Had been with my Cappy for almost 4 years. I was the first serious long-term relationship he's ever had (he's 38). He pretty much put off dating and got his education..after that he just didn't meet anyone he liked or had chemistry with. About 8 months ago, he got into a bad depression, had low self-esteem, said he felt like a loser and was really moody in our relationship. He told me that he needed to get his life together cuz he felt like a loser not working and that maybe he needed to date other girls (since he hadn't been around much)..he felt like maybe he was missing out. That was in July. That night he told me he will always be crazy about me and his parents really liked me (never told me that b4). He still calls/texts me ALL the time. He likes to talk for hours. He tells me I'm the best thing ever happened to him,that he will always want and desire me, cares about me more than anything. Said he just needs to figure things out. He never goes anywhere and usually stays home and listens to conservative talk radio (he's really into politics). He says he's not the jealous type but when I happen to say I ran into my ex-husband he gets real quiet for a moment and changes the subject. When we talk I just keep it light and ask how everything is... He has told me that he hasn't gone out yet..what gives with him? Should I not talk to him for a week so he will really feel the loss of me not in his life? After we had cooled it he once told me he couldn't picture me not in his life...When he calls I usually talk to him. He has told me that usually he doesn't share emotions or open his heart to anyone but he felt a connection and real comfortable with me from the beginning. Most days when we were still a couple, he was happy and everything then other days he was depressed and in attack mode..even telling me I had no patience and he felt I was a distraction. He is currently staying at his parents and his mom is very negative with everything. Do you think his decision to cool it is a reflection of the status of his life right now and nothing personal against me?
Advice for Cappy male please !!! Drives me crazy!!
Sound a LOT like my Cancer I just broke up with. He was a very very negative person all the time. My energy couldn't stand the constant pessimism and the morose attitude so I had to cut it lose. My ex-husband was a Capricorn and also went through issues of depression (who hasn't) but he never really "strayed" from what we had if that makes any sense.
I really wish I knew his Venus Sign. Caps in love generally don't play games. I'm an Aquarius but my Venus is in Capricorn. They are loyal, have no problems with committment and take love and relationships very seriously.
Seems like to me what he's going through could be related to some other esteem and confidence issues. He may really just be going through an adjustment period in his life but like most Caps, likes that SECURITY he has with you. But the mood adjustments and such seems like a more psychological issue than an astrological one. He might need some counseling or treatment (my Cancer guy was twice admitted to the hospital for suicide and depression. He had a lot of psych things going on up there.)
I really wish I knew his Venus Sign. Caps in love generally don't play games. I'm an Aquarius but my Venus is in Capricorn. They are loyal, have no problems with committment and take love and relationships very seriously.
Seems like to me what he's going through could be related to some other esteem and confidence issues. He may really just be going through an adjustment period in his life but like most Caps, likes that SECURITY he has with you. But the mood adjustments and such seems like a more psychological issue than an astrological one.

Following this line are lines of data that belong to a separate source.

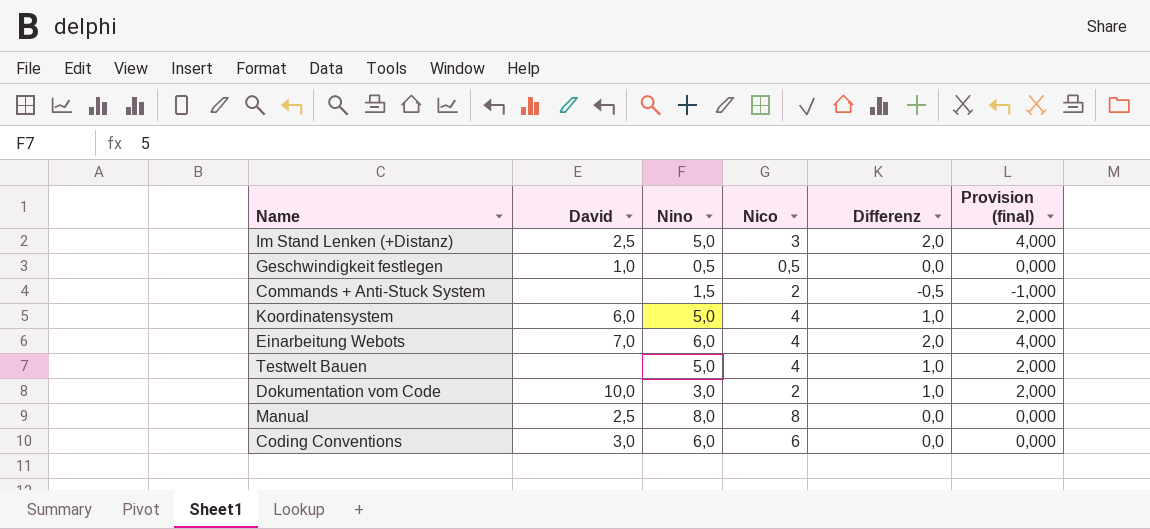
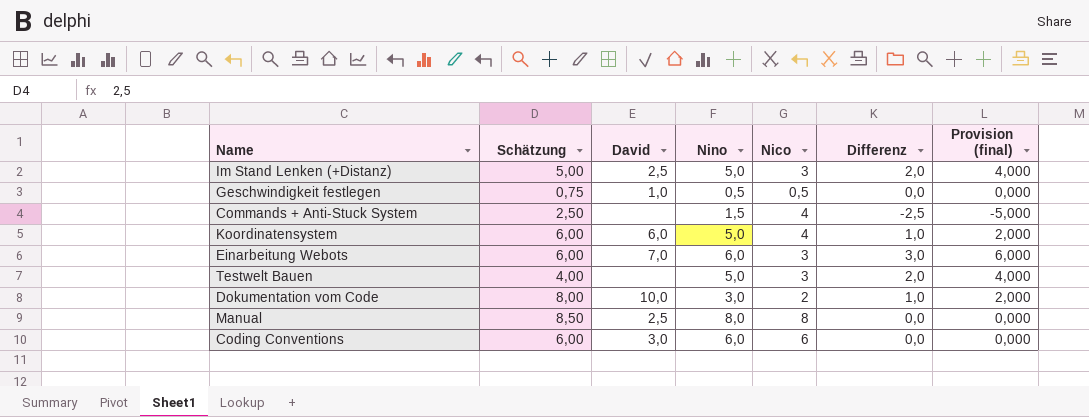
column Schätzung | position: none -> 2
Commands + Anti-Stuck System | Nico: 2 -> 4
Commands + Anti-Stuck System | Differenz: -0,5 -> -2,5
Commands + Anti-Stuck System | Provision (final): -1,000 -> -5,000
Einarbeitung Webots | Nico: 4 -> 3
Einarbeitung Webots | Differenz: 2,0 -> 3,0
Einarbeitung Webots | Provision (final): 4,000 -> 6,000
Testwelt Bauen | Nico: 4 -> 3
Testwelt Bauen | Differenz: 1,0 -> 2,0
Testwelt Bauen | Provision (final): 2,000 -> 4,000

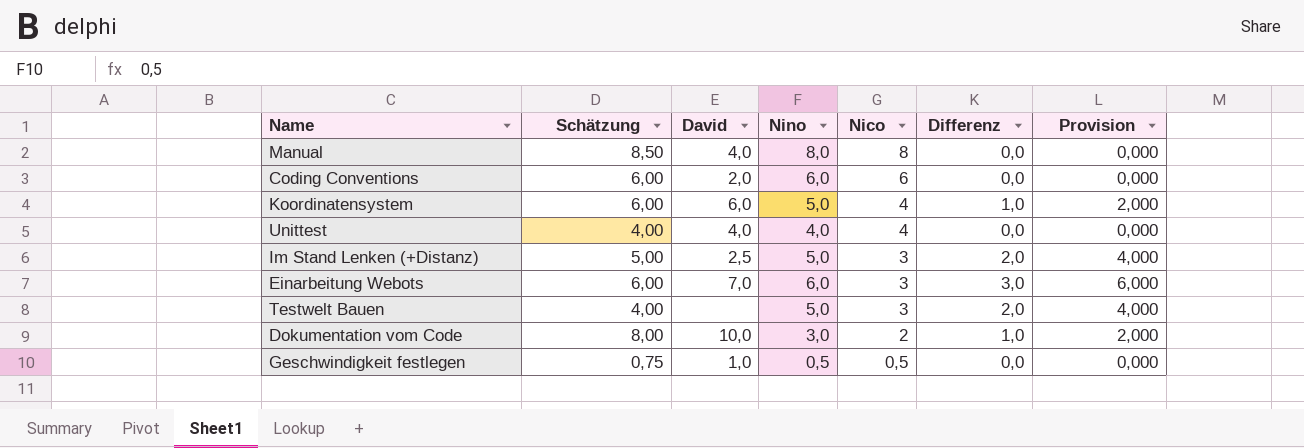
row order: none -> Nico descending
column name: Provision (final) -> Provision
row Commands + Anti-Stuck System: 2,50 | none | 1,5 | 4 | -2,5 | -5,000 -> none
Manual | David: 2,5 -> 4,0
Coding Conventions | David: 3,0 -> 2,0
row Unittest: none -> 4,00 | 4,0 | 4,0 | 4 | 0,0 | 0,000

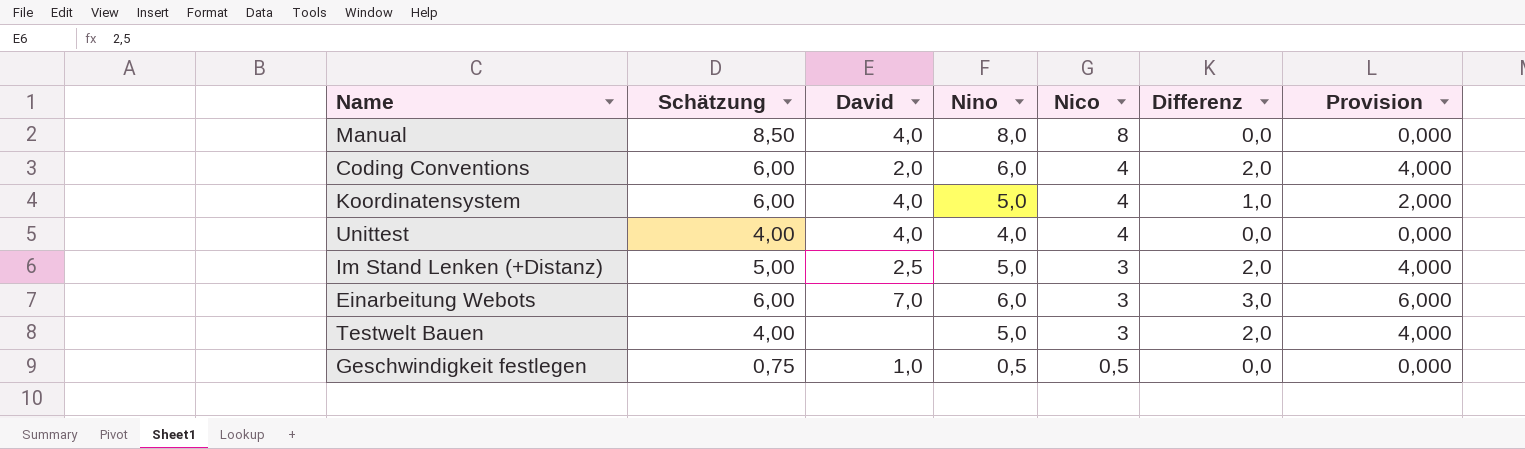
row Dokumentation vom Code: 8,00 | 10,0 | 3,0 | 2 | 1,0 | 2,000 -> none
Coding Conventions | Nico: 6 -> 4
Coding Conventions | Differenz: 0,0 -> 2,0
Coding Conventions | Provision: 0,000 -> 4,000
Koordinatensystem | David: 6,0 -> 4,0

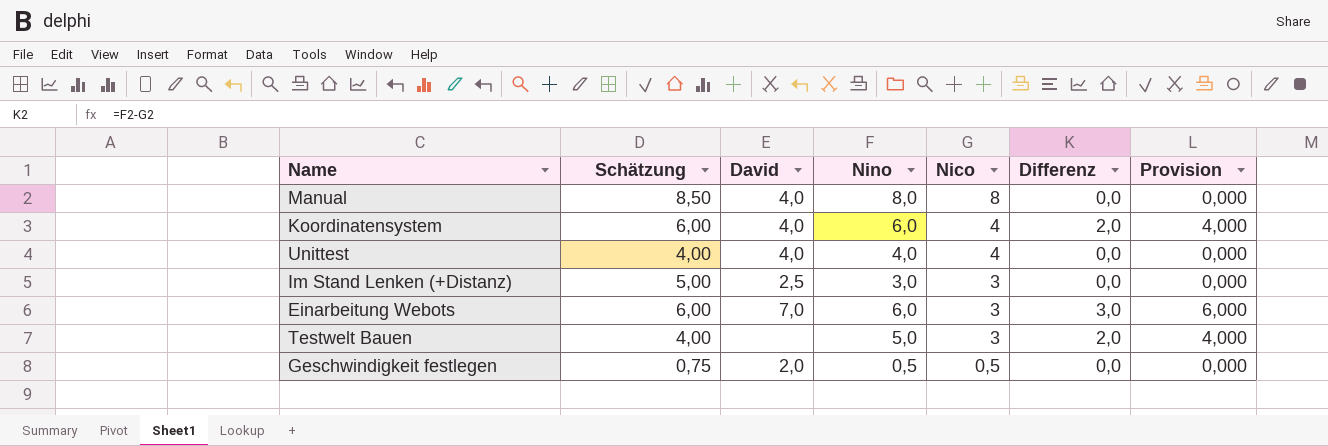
row Coding Conventions: 6,00 | 2,0 | 6,0 | 4 | 2,0 | 4,000 -> none
Koordinatensystem | Nino: 5,0 -> 6,0
Koordinatensystem | Differenz: 1,0 -> 2,0
Koordinatensystem | Provision: 2,000 -> 4,000
Im Stand Lenken (+Distanz) | Nino: 5,0 -> 3,0
Im Stand Lenken (+Distanz) | Differenz: 2,0 -> 0,0
Im Stand Lenken (+Distanz) | Provision: 4,000 -> 0,000
Geschwindigkeit festlegen | David: 1,0 -> 2,0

He might need some counseling or treatment (my Cancer guy was twice admitted to the hospital for suicide and depression. He had a lot of psych things going on up there.)
How could you find out his Venus sign?
1/6/1970
Things are pretty good right now. We are friends and talk about most everything. He calls me at least 4 times a week and texts quite often (we still even flirt). I'm letting him deal with his stuff and I'm dealing with mine. I was basically just wondering how CAP men act under pressure/stress. I've found that if he's being moody and depressed and I just leave him alone it usually passes and he's cool in a few days.I've gotten used to him alienating himself. I know that for a LONG time I was the only one he talked to. An old college buddy of his recently got ahold of him after 4 years !!! His friend had contacted him. He had told me that he was too embarrassed to contact anyone because he felt he wasn't where he wanted to be at this point of his life.he felt he should have been more successful.
Just found out his Venus is in Capricorn!!